> [The input]
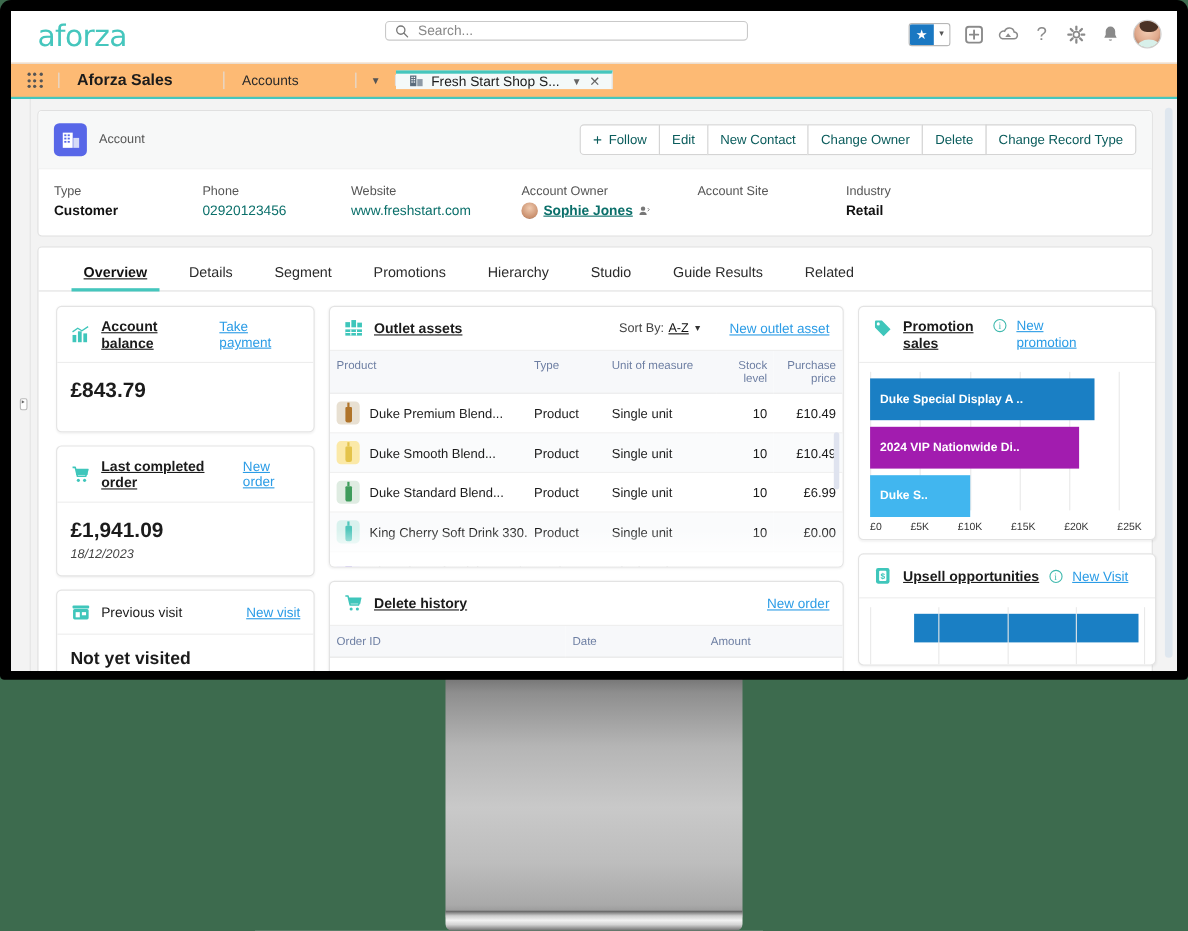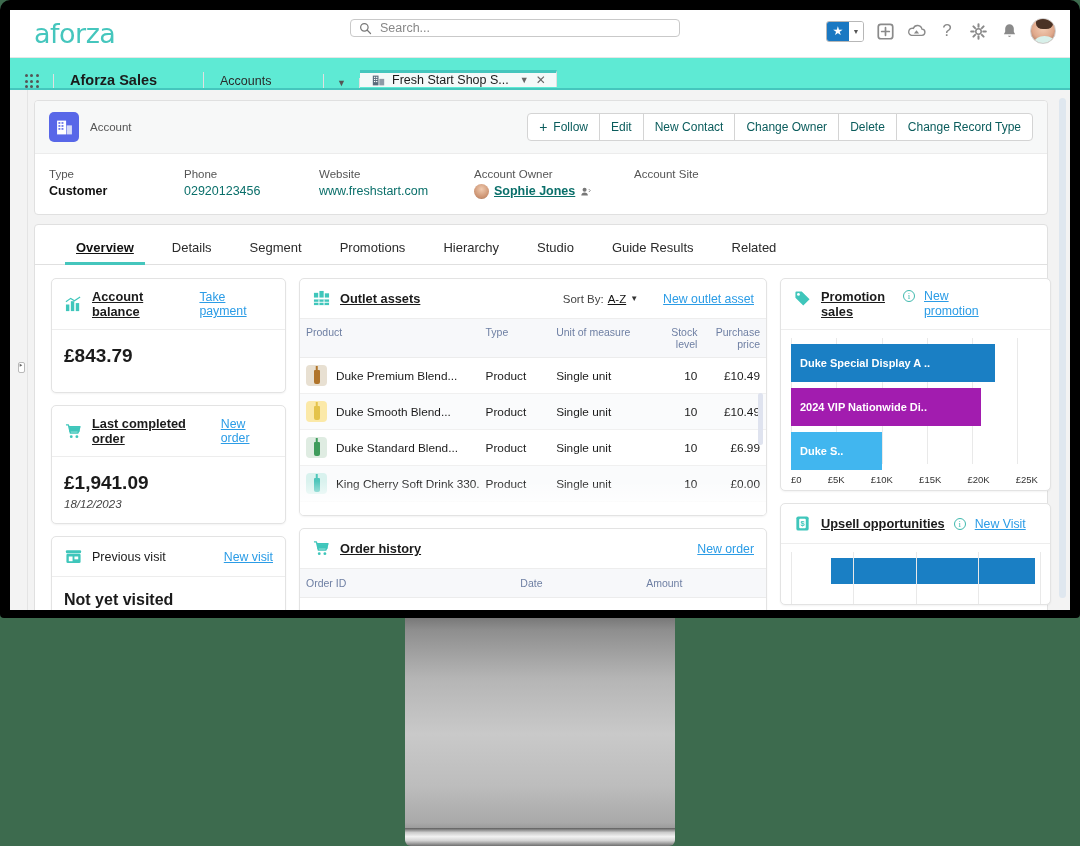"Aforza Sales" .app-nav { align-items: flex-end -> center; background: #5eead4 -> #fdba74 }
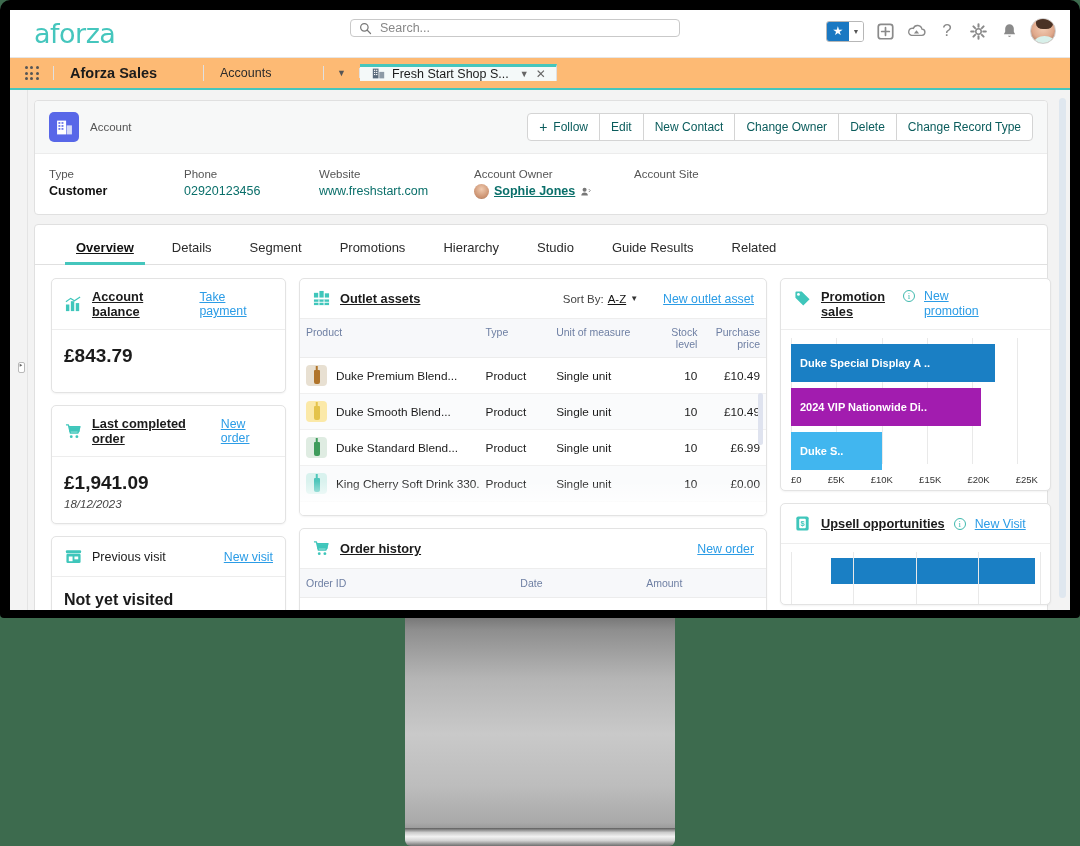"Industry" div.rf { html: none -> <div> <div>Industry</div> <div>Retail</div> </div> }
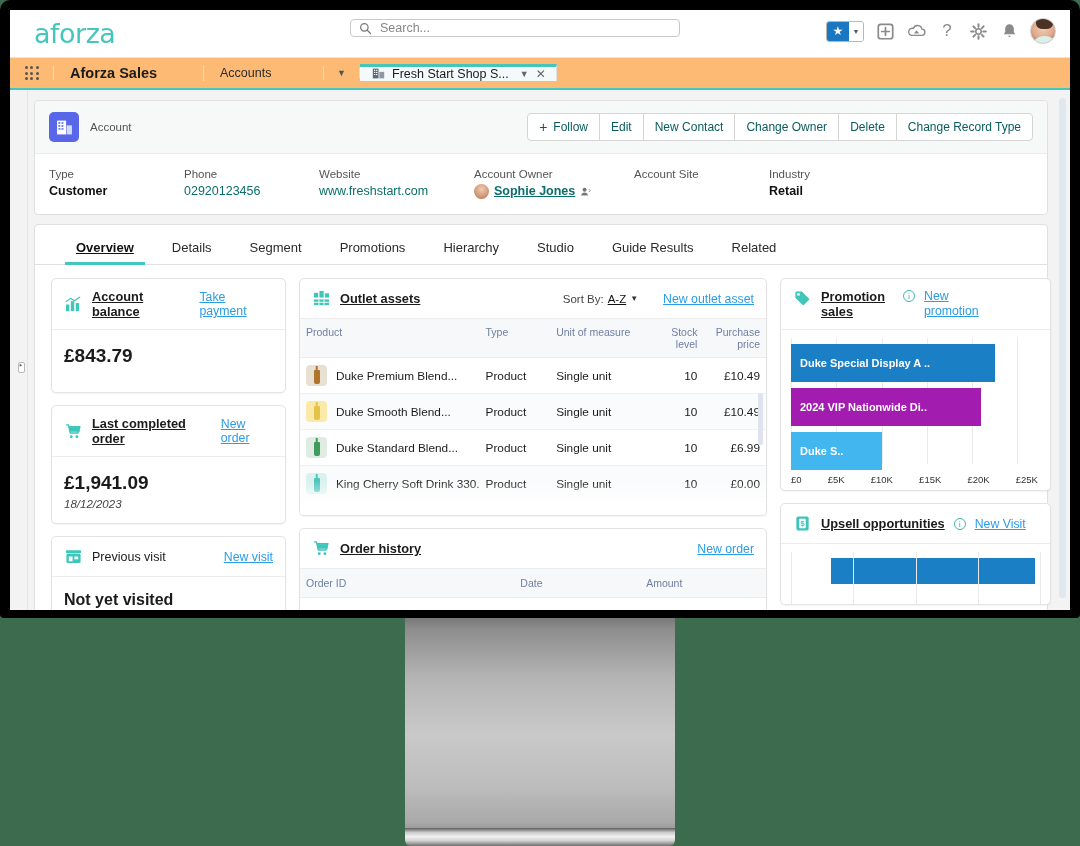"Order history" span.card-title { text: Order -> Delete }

---

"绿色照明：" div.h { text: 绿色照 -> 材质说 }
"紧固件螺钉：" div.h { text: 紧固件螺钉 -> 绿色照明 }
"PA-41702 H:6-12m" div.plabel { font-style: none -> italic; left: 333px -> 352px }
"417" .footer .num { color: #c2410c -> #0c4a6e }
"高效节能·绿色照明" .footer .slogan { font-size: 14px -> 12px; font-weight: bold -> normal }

> [Exercise instructions]
Return, with no change at all, every line in the entries above from the line containing "color: #c2410c ->" through the line containing "font-size: 14px ->".

> [Exercise result]
"417" .footer .num { color: #c2410c -> #0c4a6e }
"高效节能·绿色照明" .footer .slogan { font-size: 14px -> 12px; font-weight: bold -> normal }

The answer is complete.